[Before and after images]
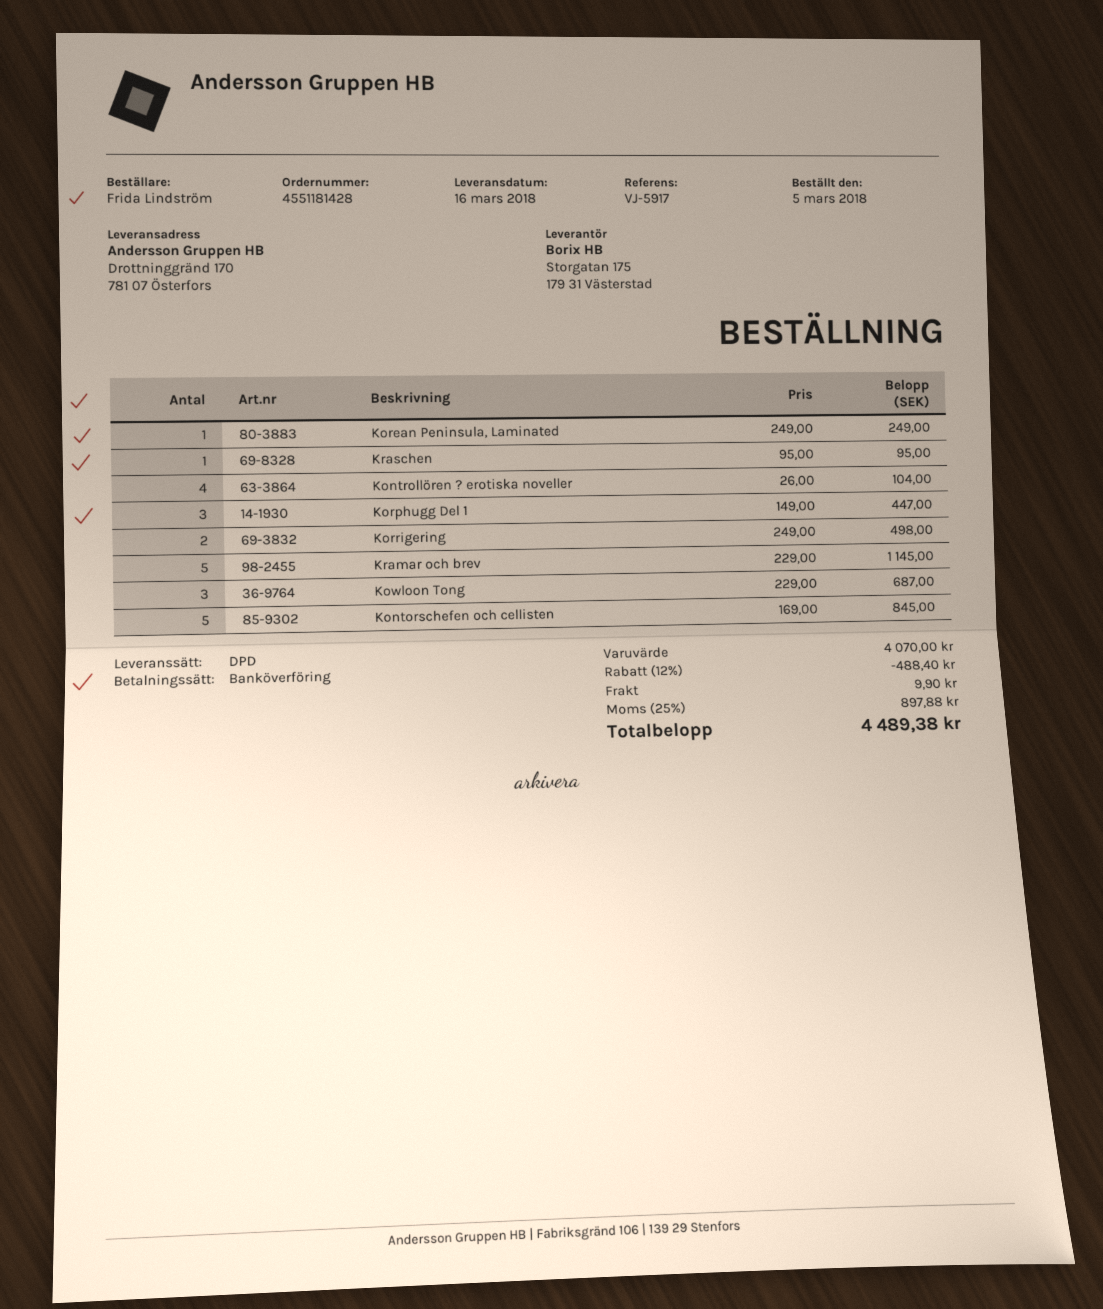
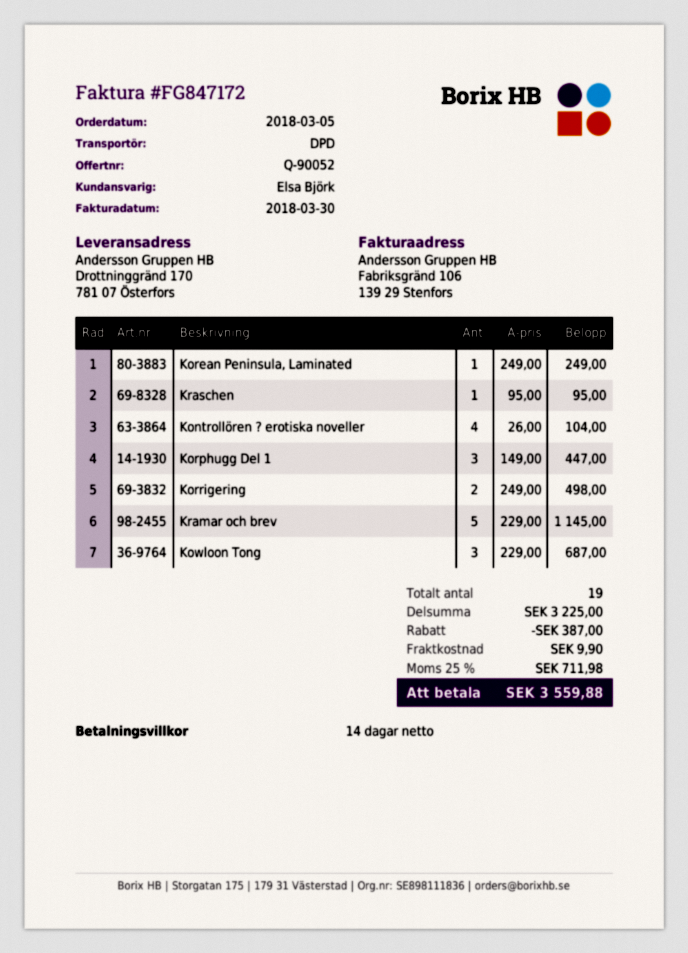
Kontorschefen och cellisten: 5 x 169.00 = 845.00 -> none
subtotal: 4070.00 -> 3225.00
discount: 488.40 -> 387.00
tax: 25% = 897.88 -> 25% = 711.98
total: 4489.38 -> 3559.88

• About this exercise:
From the first line to the last, write out the data above exactly. Omit the pictures.

• Result of this exercise:
Kontorschefen och cellisten: 5 x 169.00 = 845.00 -> none
subtotal: 4070.00 -> 3225.00
discount: 488.40 -> 387.00
tax: 25% = 897.88 -> 25% = 711.98
total: 4489.38 -> 3559.88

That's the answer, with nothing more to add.